Se della terra il trono
Dato mi fosse offrirti,
Ah! non varrebbe il dono,
Cara del tuo bel cor

Oh, divine Agnes!.
thou alone wouldst fill up
my whole heart. 
How I love thee,
my heart can only tell.
Thou changest tears to joy
and fury to peace.
If I possesed the thrones
of the whole Earth
I should not have a gift for thee
worthy of thy heart

The translation is again not mine. Tough, in this case, I'm fluent in Italian, the one above is so delicious and old-fashioned, that it's surely better to share it.

Let's hear a rendition by the Italian baritone Antonio Salvadori:


----------



## Queen of the Nerds (Dec 22, 2014)

Becca said:


> Berlioz - Les Troyens - Nuit d'Ivresse
> 
> DIDON, ÉNÉE
> Nuit d'ivresse et d'extase infinie!
> ...


OK... Not to digress, but that's also MY favorite version!!!


----------



## Tuoksu (Sep 3, 2015)

"_In vano un dio rivale s'oppone all'amor mio. Non può nemmen un dio, donna, rapirti a me._" especially when sung by Cappuccilli.


----------



## pcnog11 (Nov 14, 2016)

The duet between Pamina and Papageno in the Magic Flute:

Duetto.

Bey Männern, welche Liebe fühlen,
Fehlt auch ein gutes Herze nicht.

Papageno.
Die süßen Triebe mit zu fühlen,
Ist dann der Weiber erste Pflicht.

Beyde.
Wir wollen uns der Liebe freu'n, 
Wir leben durch die Lieb allein.

Pamina.
Die Lieb' versüßet jede Plage,
Ihr opfert jede Kreatur.

Papageno.
Sie würzet unsre Lebenstage,
Sie wirkt im Kreise der Natur. 

Beyde.
Ihr hoher Zweck zeigt deutlich an,
Nichts edlers sey, als Weib und Mann.
Mann und Weib, und Weib und Mann,
Reichen an die Götter an.


----------



## hpowders (Dec 23, 2013)

Wagner Siegfried: "Das ist kein man!!" :lol:


----------



## Pugg (Aug 8, 2014)

nina foresti said:


> Vien ... venere splende!
> Come, Venus is shining.
> (Love duet from _Otello_)
> 
> ...


This will do for me.


----------



## russetvelvet (Oct 14, 2016)

Might be bizarre, but I found it nevertheless touching:

"Hai un sposo e padre in me" - Don Ottavio telling the newly bereft Donna Anna that he can love her as both husband and father.


----------



## SiegendesLicht (Mar 4, 2012)

_The prologue to Götterdämmerung:

BRÜNNHILDE
O heilige Götter!
Hehre Geschlechter!
Weidet euer Aug'
an dem weihvollen Paar!
Getrennt - wer will es scheiden?
Geschieden - trennt es sich nie!

SIEGFRIED
Heil dir, Brünnhilde,
prangender Stern!

BRÜNNHILDE
Heil dir, Siegfried,
*siegendes Licht!*

SIEGFRIED
Heil, strahlende Liebe!

BRÜNNHILDE
Heil, strahlendes Leben!

BEIDE
Heil!

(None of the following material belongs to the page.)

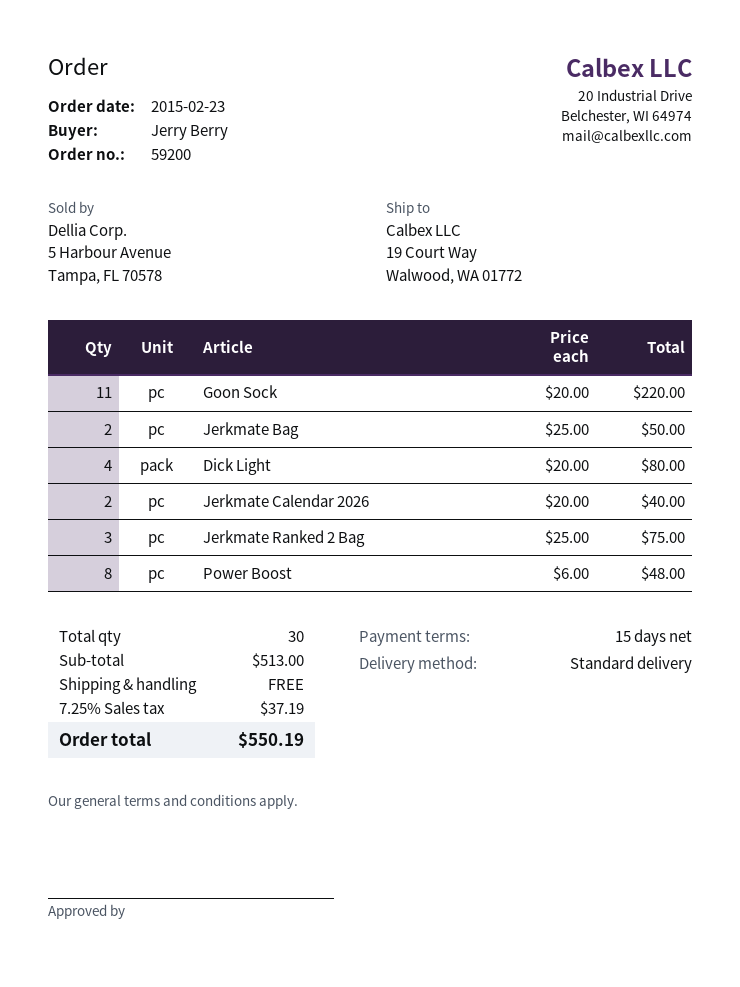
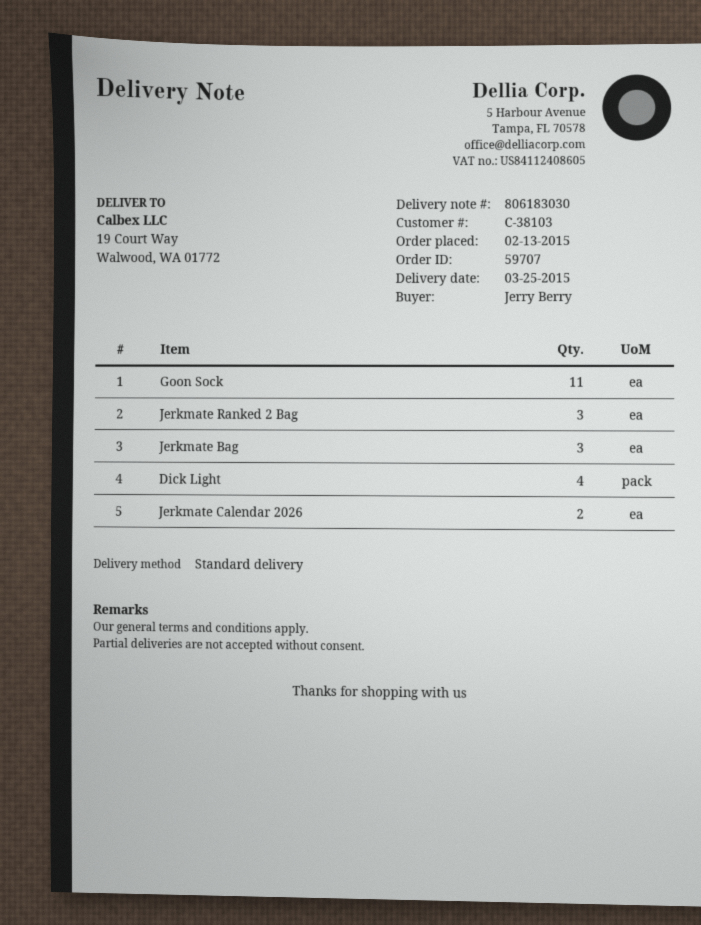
order number: 59200 -> 59707
order date: 2015-02-23 -> 2015-02-13
Jerkmate Bag: 2 -> 3
Power Boost: 8 -> none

Heil!_

BRÜNNHILDE
O sacred gods!
Supreme beings!
Feast your eyes
on this dedicated pair!
Apart, who shall separate us?
Separate, we shall never part!

SIEGFRIED

Hail you Brünnhilde
radiant star!

BRÜNNHILDE

Hail you Siegfried,
victorious light!

SIEGFRIED

Hail, shining love!

BRÜNNHILDE

Hail, shining life!

BOTH
Hail! Hail!


----------



## Meyerbeer Smith (Mar 25, 2016)

I have kissed your mouth.


----------



## ma7730 (Jun 8, 2015)

SimonTemplar said:


> I have kissed your mouth.


Romantic, until you realize what's actually going on on stage! :lol:


----------



## Pat Fairlea (Dec 9, 2015)

One tender line that has stuck in my memory comes from Gerard Hoffnung's _Let's Fake an Opera_

(to the tune of 'La Ci Darem...')

"So cross my palm with silver
And I will tell you all your fate.
Mate".


----------



## Bellinilover (Jul 24, 2013)

From Bellini's I PURITANI, Act II...

Elvira (to a weeping Riccardo):
M'odi, m'odi e dimmi --
Amasti mai?

Riccardo:
Gli occhi affissi sul mio volto,
ben mi guarda e lo vedrai...

Elvira:
Ah! Se piangi, ancor tu sai...
Che un cor fido nell'amor
Sempre vivo nel dolor!

English translation...

Elvira:
Listen, and tell me -- 
Have you ever loved?

Riccardo:
Fix your eyes upon my face --
Look closely, and you will see.

Elvira:
Ah! If you weep, then you know
That when a faithful heart loves, 
It lives always in pain!


----------



## gellio (Nov 7, 2013)

[Raoul & Christine]
Anywhere you go, let me go too
Love me, that's all I ask of you

[Phantom]
I gave you my music, made your song take wing.
And now, how you've repaid me, denied me and betrayed me.
He was bound to love you, when he heard you sing.
Christine, Christine.

[Raoul & Christine]
Say you'll share with me one love, one lifetime
Say the word and I will follow you
Share each day with me, each night, each morning...

[Phantom]
You will curse the day you did not do!
All that the Phantom asked of you!


----------



## hpowders (Dec 23, 2013)

"Ti amo". Found in every Italian opera ever written.


----------